Niki ignored her. “Because she could have a concussion for all we know. We at least need to see she gets home all right.”
“Christ,” Mort panted. “She’s in better shape than I am. Look, she’s not even outta breath! Christ.”
“How do you know if you’re freezing to death?” Theo whimpered from his side.
“We can at least get some coffee,” Daria said, “Just one fucking cup of coffee,” and Niki asked, “Where?” then noticed a diner across the street, a Steak and Egg Kitchen squeezed in between an apartment building and a Pizza Hut. The Pizza Hut was dark, but inside the Steak and Egg, the lights were on.
“Yeah,” Theo wheezed. “Please?
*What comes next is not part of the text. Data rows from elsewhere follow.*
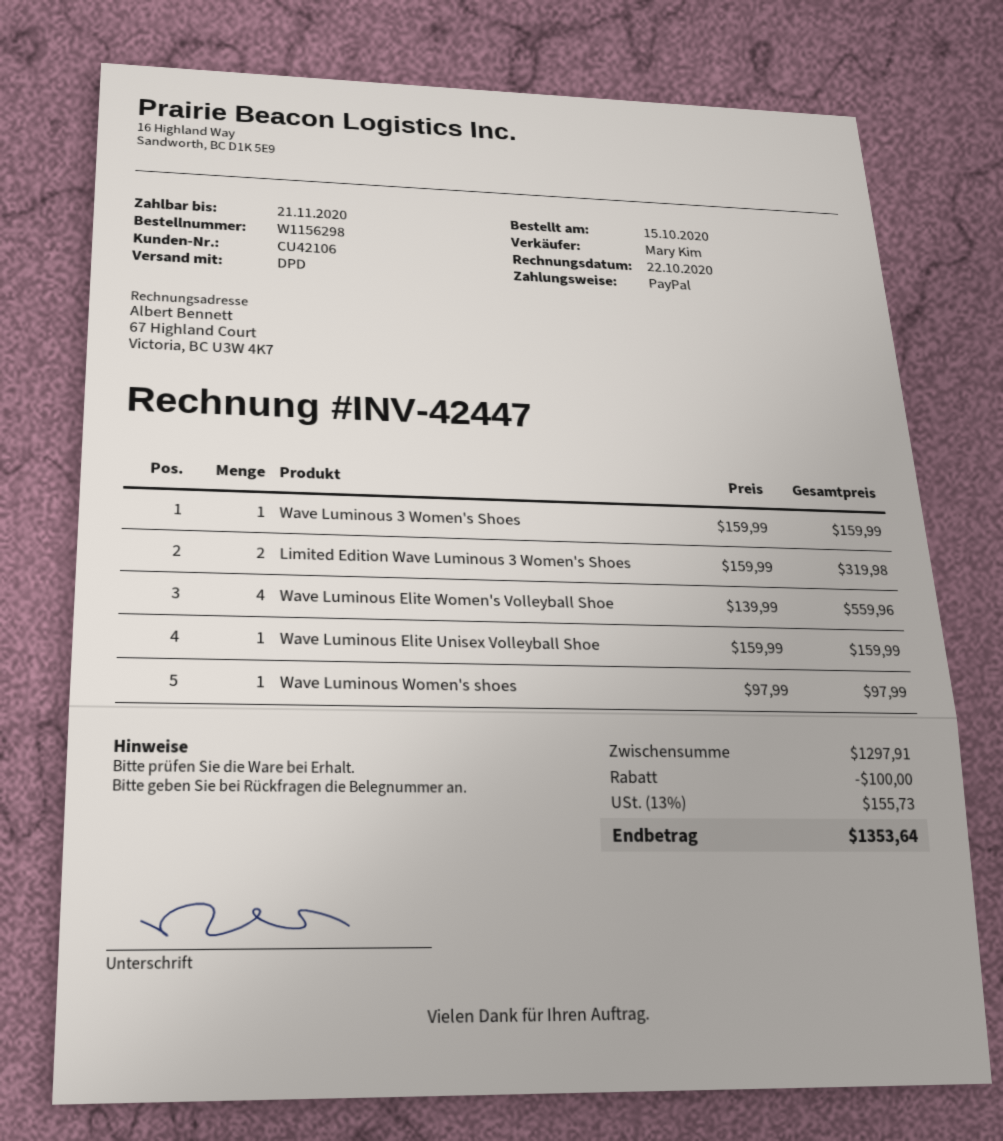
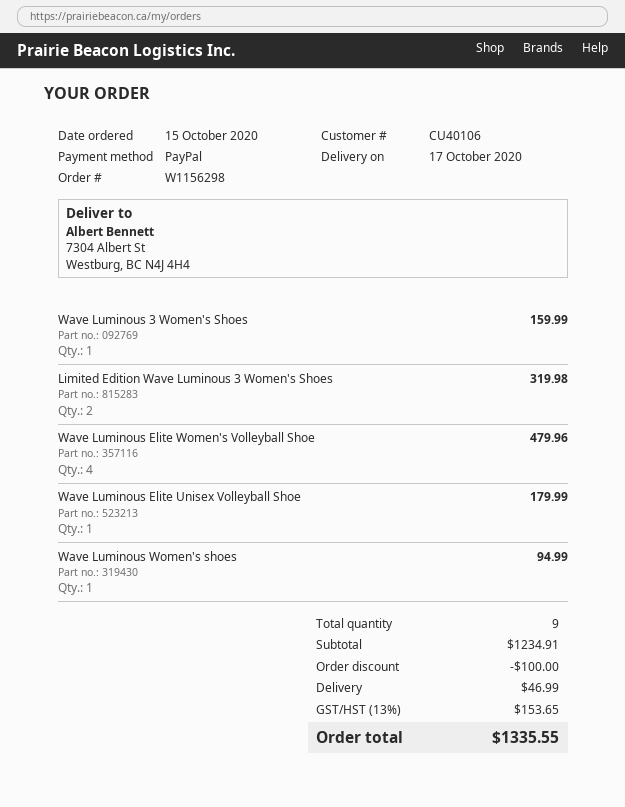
customer number: CU42106 -> CU40106
Wave Luminous Elite Women's Volleyball Shoe: 4 for 559.96 -> 4 for 479.96
Wave Luminous Elite Unisex Volleyball Shoe: 1 for 159.99 -> 1 for 179.99
Wave Luminous Women's shoes: 1 for 97.99 -> 1 for 94.99
subtotal: 1297.91 -> 1234.91
shipping: none -> 46.99
tax: 13% = 155.73 -> 13% = 153.65
total: 1353.64 -> 1335.55

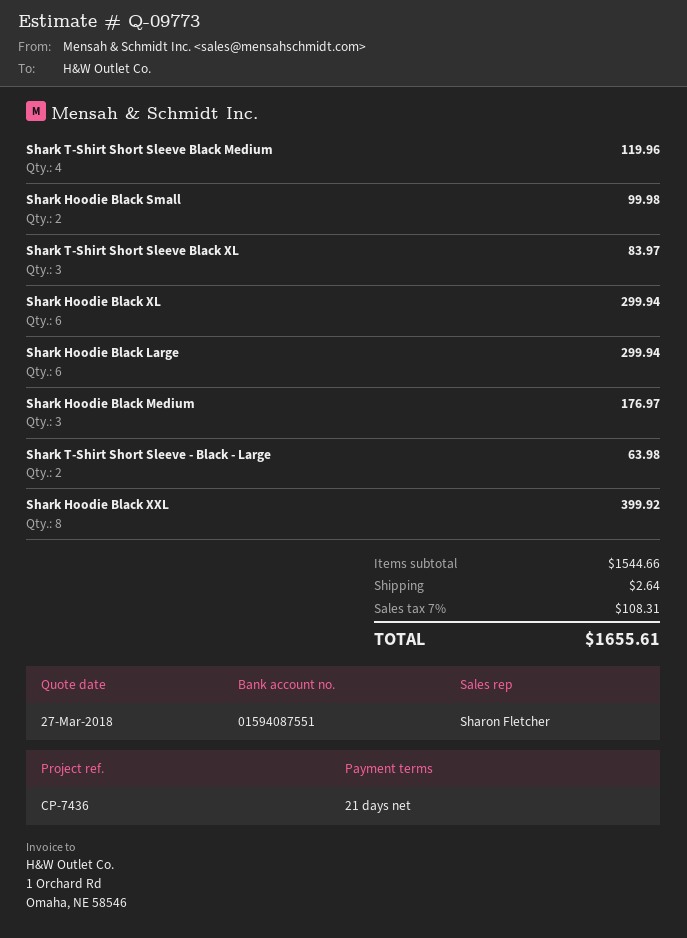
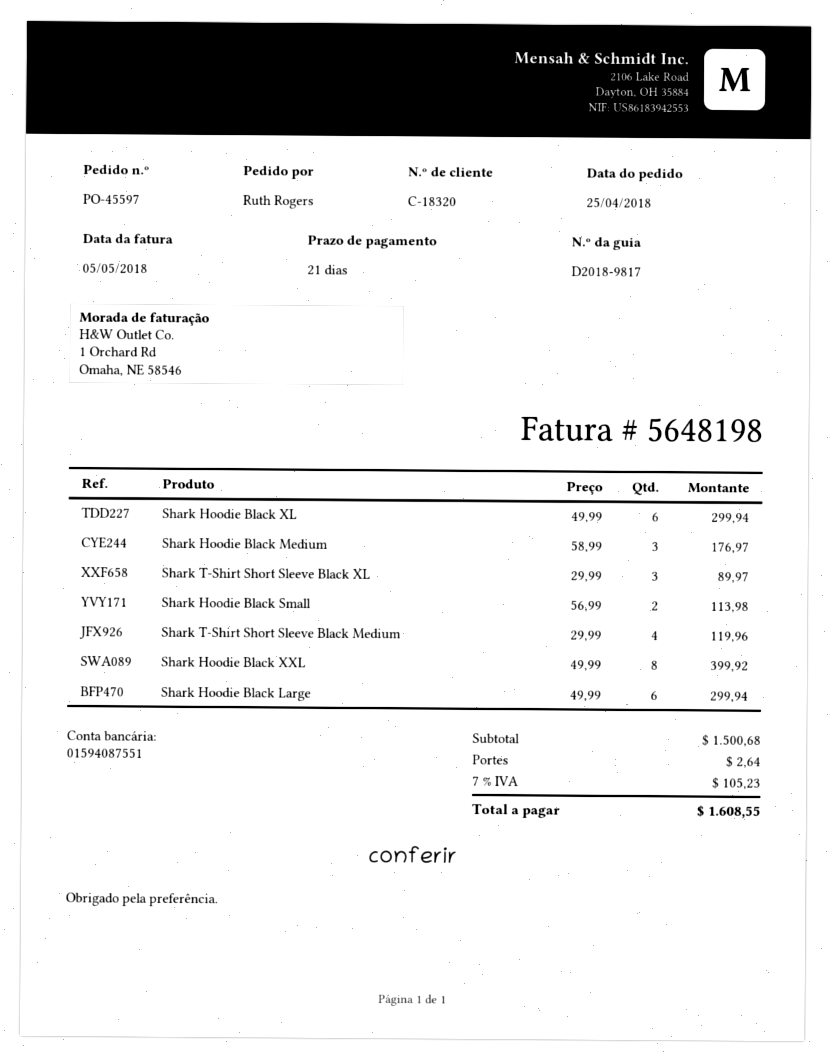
Shark Hoodie Black Small: 2 for 99.98 -> 2 for 113.98
Shark T-Shirt Short Sleeve Black XL: 3 for 83.97 -> 3 for 89.97
Shark T-Shirt Short Sleeve - Black - Large: 2 for 63.98 -> none
subtotal: 1544.66 -> 1500.68
tax: 7% = 108.31 -> 7% = 105.23
total: 1655.61 -> 1608.55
I can’t feel my tongue.”
Niki looked at Spyder, unfathomable urgency burning as cold as frostbite in her eyes, unearthly eyes, and Spyder turned away from her, gazed past and through trees and street signs and houses, at the frosted mountain, half-hidden now in the heavy clouds.
“This ain’t up for debate,” Daria said. “If you want me along, you’ll wait until after I get some coffee and catch my fucking breath.”
“Spyder?” And Niki risked one hand on the back of Spyder’s jacket, leather wet with melted snow, leathery skin as impenetrable as the girl wrapped inside.
“Yeah,” she said and looked back at Niki, and her eyes had changed, the strange silver fire only smoldering ash like dread or regret and nothing much there but exhaustion. “Some coffee would be good.”
“Thank fuck,” Theo muttered, and they followed Daria across the empty, icy street.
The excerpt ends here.